[openib-general] [PATCH 3 of 18] ipath - copy and send routines for sending an skb
Bryan O'Sullivan
bos at pathscale.com
Thu Mar 23 20:41:35 PST 2006
These routines handle the access and alignment patterns required by the
hardware, so that skbs, which have looser requirements on alignment and
sizing, can be copied, checksummed, and sent efficiently.

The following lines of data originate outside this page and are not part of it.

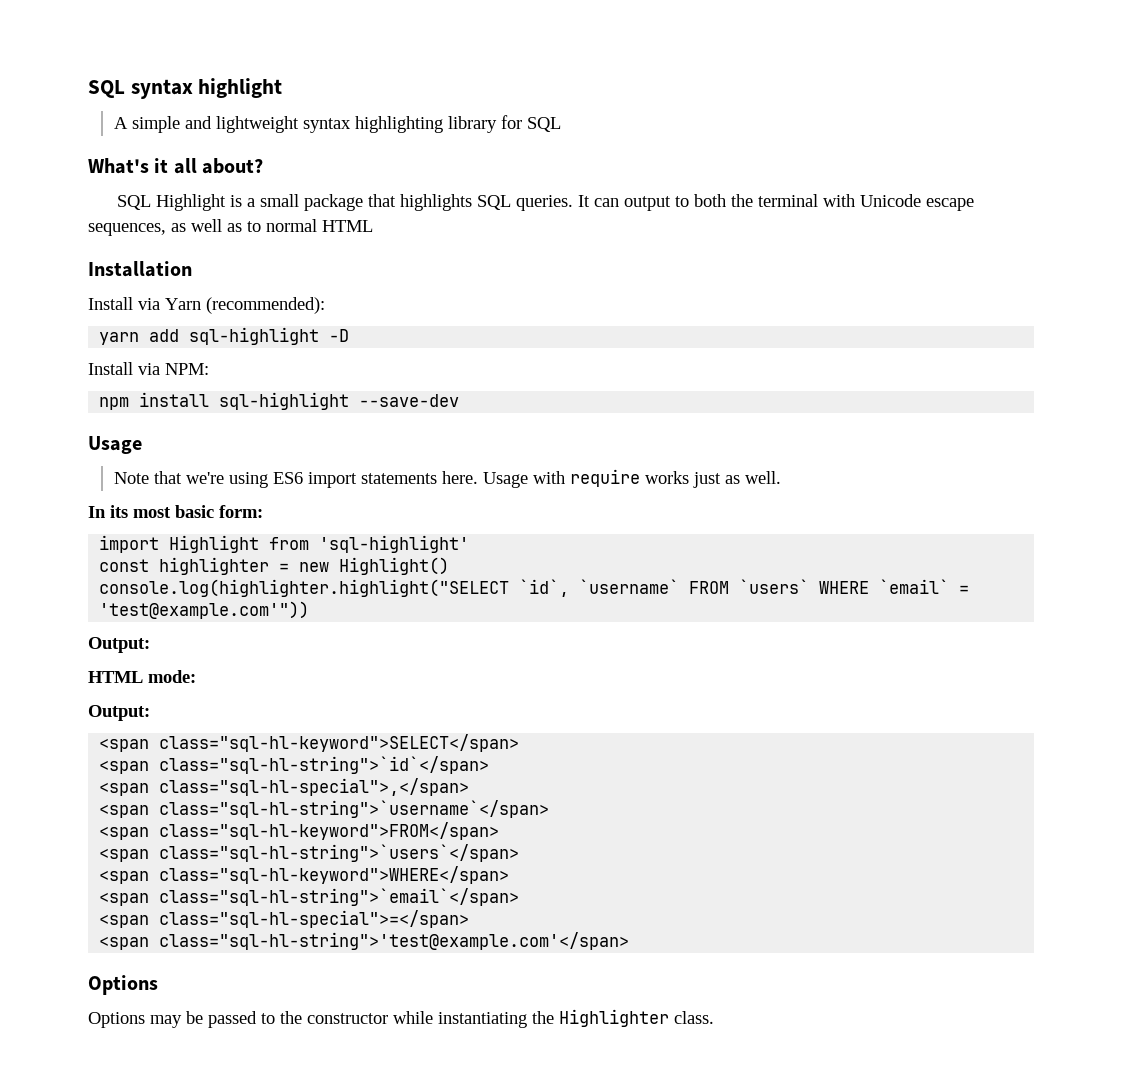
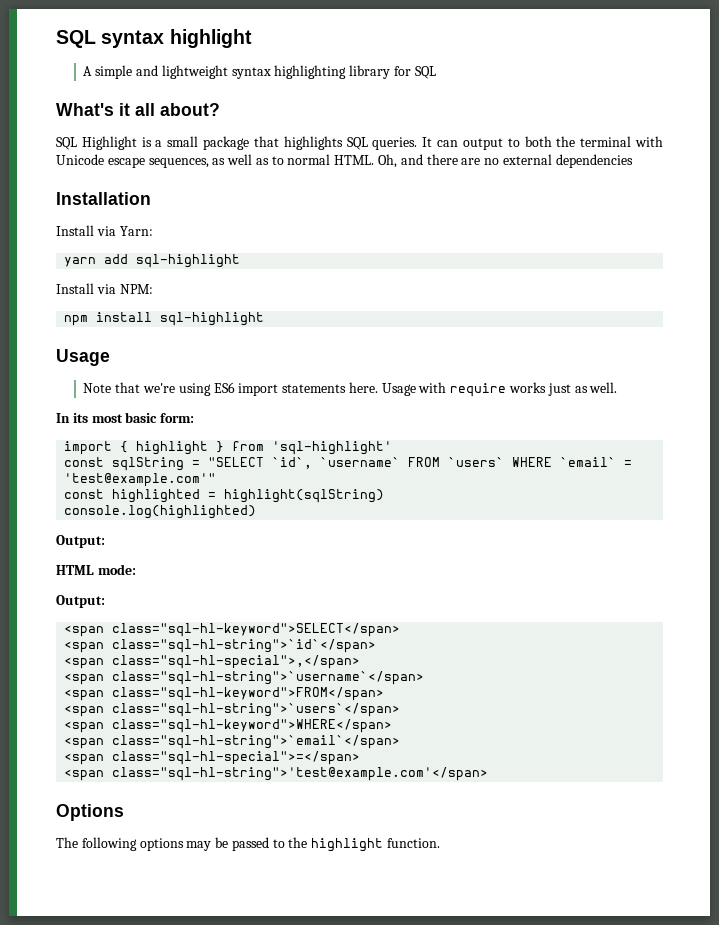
[322,220,373,232] HTML -> [334,154,633,168] HTML. Oh, and there are no external dependencies
[165,297,325,314] Yarn (recommended): -> [119,226,153,236] Yarn:
[329,329,350,342] -D -> (241, 261) none
[359,394,460,407] --save-dev -> (265, 319) none
[169,535,260,553] Highlight -> [120,441,225,455] { highlight }
[159,557,450,575] [99,579,510,597] highlighter = new Highlight() // console.log(highlighter.highlight("SELECT -> [112,457,265,471] sqlString = "SELECT
[99,601,310,619] 'test@example.com'")) -> [64,473,217,487] [64,489,385,503] [64,505,257,519] 'test@example.com'" // const highlighted = highlight(sqlString) // console.log(highlighted)
[88,1012,145,1028] Options -> [56,837,184,851] The following options
[307,1009,714,1028] constructor while instantiating the Highlighter class. -> [311,838,441,852] highlight function.

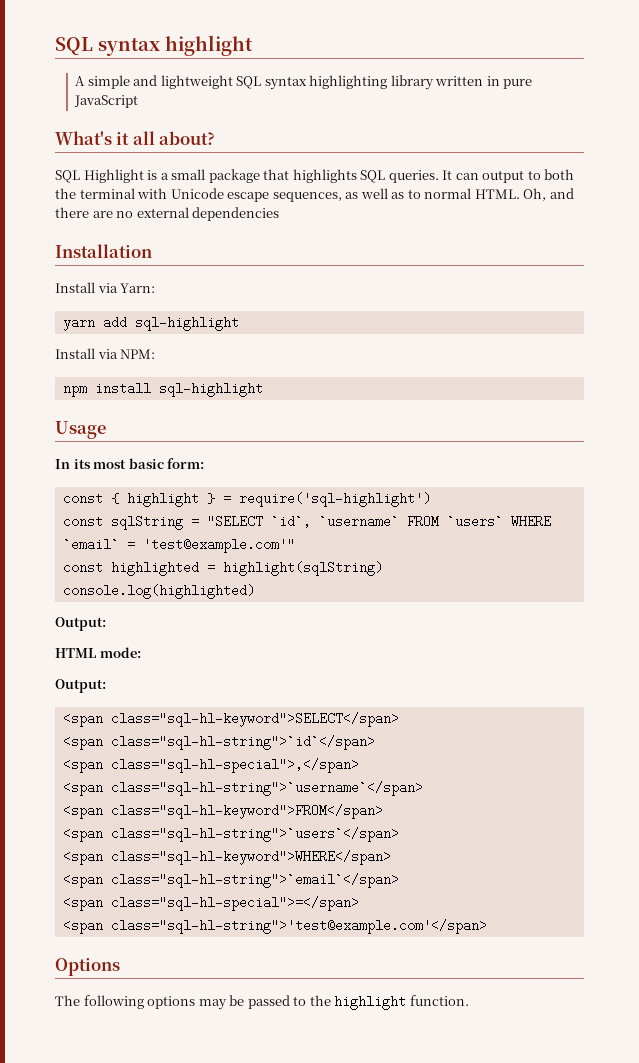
(228, 72) none -> [236,76,262,89] SQL
[393,66,436,79] for SQL -> [435,76,533,89] [74,95,139,108] written in pure JavaScript
[83,382,618,397] // Note that we're using ES6 import statements here. Usage with require works just as well. -> (106, 430) none
[64,441,113,455] import -> [62,492,103,505] const
[232,441,393,455] from 'sql-highlight' -> [222,492,431,507] = require('sql-highlight')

Signed-off-by: Bryan O'Sullivan <bos at pathscale.com>
diff -r 4b2debbcae33 -r 5685fc1cd481 drivers/infiniband/hw/ipath/ipath_copy.c
--- /dev/null Thu Jan 1 00:00:00 1970 +0000
+++ b/drivers/infiniband/hw/ipath/ipath_copy.c Thu Mar 23 20:27:44 2006 -0800
@@ -0,0 +1,521 @@
+/*
+ * Copyright (c) 2003, 2004, 2005, 2006 PathScale, Inc. All rights reserved.
+ *
+ * This software is available to you under a choice of one of two
+ * licenses. You may choose to be licensed under the terms of the GNU
+ * General Public License (GPL) Version 2, available from the file
+ * COPYING in the main directory of this source tree, or the
+ * OpenIB.org BSD license below:
+ *
+ * Redistribution and use in source and binary forms, with or
+ * without modification, are permitted provided that the following
+ * conditions are met:
+ *
+ * - Redistributions of source code must retain the above
+ * copyright notice, this list of conditions and the following
+ * disclaimer.
+ *
+ * - Redistributions in binary form must reproduce the above
+ * copyright notice, this list of conditions and the following
+ * disclaimer in the documentation and/or other materials
+ * provided with the distribution.
+ *
+ * THE SOFTWARE IS PROVIDED "AS IS", WITHOUT WARRANTY OF ANY KIND,
+ * EXPRESS OR IMPLIED, INCLUDING BUT NOT LIMITED TO THE WARRANTIES OF
+ * MERCHANTABILITY, FITNESS FOR A PARTICULAR PURPOSE AND
+ * NONINFRINGEMENT. IN NO EVENT SHALL THE AUTHORS OR COPYRIGHT HOLDERS
+ * BE LIABLE FOR ANY CLAIM, DAMAGES OR OTHER LIABILITY, WHETHER IN AN
+ * ACTION OF CONTRACT, TORT OR OTHERWISE, ARISING FROM, OUT OF OR IN
+ * CONNECTION WITH THE SOFTWARE OR THE USE OR OTHER DEALINGS IN THE
+ * SOFTWARE.
+ */
+
+/*
+ * This file provides support for doing sk_buff buffer swapping between
+ * the low level driver eager buffers, and the network layer. It's part
+ * of the core driver, rather than the ether driver, because it relies
+ * on variables and functions in the core driver. It exports a single
+ * entry point for use in the ipath_ether module.
+ */
+
+#include <linux/io.h>
+#include <linux/pci.h>
+#include <linux/netdevice.h>
+
+#include "ipath_kernel.h"
+#include "ips_common.h"
+
+/**
+ * layer_send_getpiobuf - allocate, setup and copy out a PIO send buffer
+ * @dd: the infinipath device
+ * @cdp: the data to copy
+ *
+ * Allocate a PIO send buffer, initialize the header and copy it out.
+ */
+static int layer_send_getpiobuf(struct ipath_devdata *dd,
+ struct copy_data_s *cdp)
+{
+ u32 extra_bytes;
+ u32 len, nwords, hdrwords;
+ u32 __iomem *piobuf;
+ int ret;
+
+ piobuf = ipath_getpiobuf(dd, NULL);
+ if (!piobuf) {
+ cdp->error = -EBUSY;
+ ret = cdp->error;
+ goto bail;
+ }
+
+ /*
+ * Compute the max amount of data that can fit into a PIO buffer.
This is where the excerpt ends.